◆ **DATA RECORDS**
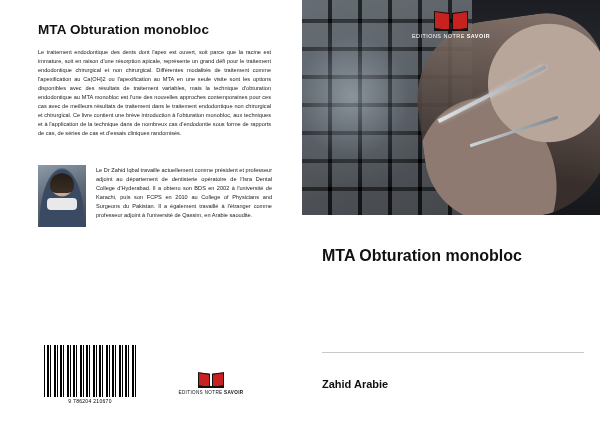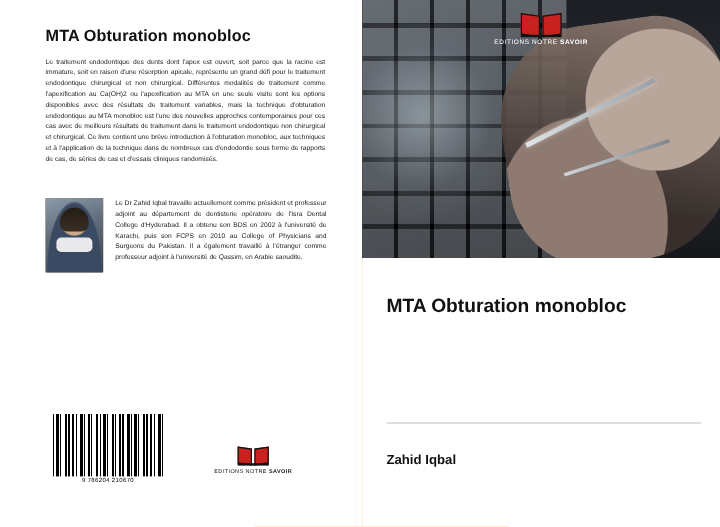--- a/index.html
+++ b/index.html
@@ -12,7 +12,7 @@
   .cover{
     position:relative;
     width:600px;height:439px;
-    background:#fdba74;
+    background:#b91c1c;
   }
   
   .back{

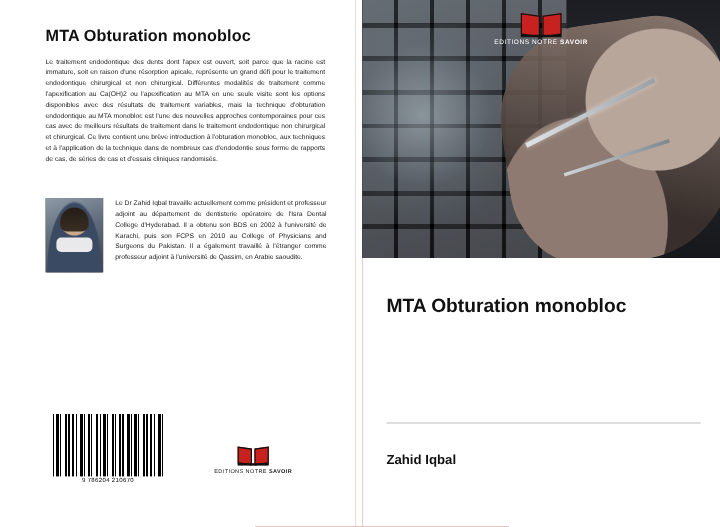--- a/index.html
+++ b/index.html
@@ -224,7 +224,7 @@
 
     <div class="front-title">MTA Obturation monobloc</div>
     <div class="rule"></div>
-    <div class="front-author">Zahid Iqbal</div>
+    <div class="front-author">Zahid Arabie</div>
   </div>
 
 </div>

◆ **TASK TO CARRY OUT**
Sift through the material above and copy each line that holds "background".

◆ **TASK OUTPUT**
-    background:#fdba74;
+    background:#b91c1c;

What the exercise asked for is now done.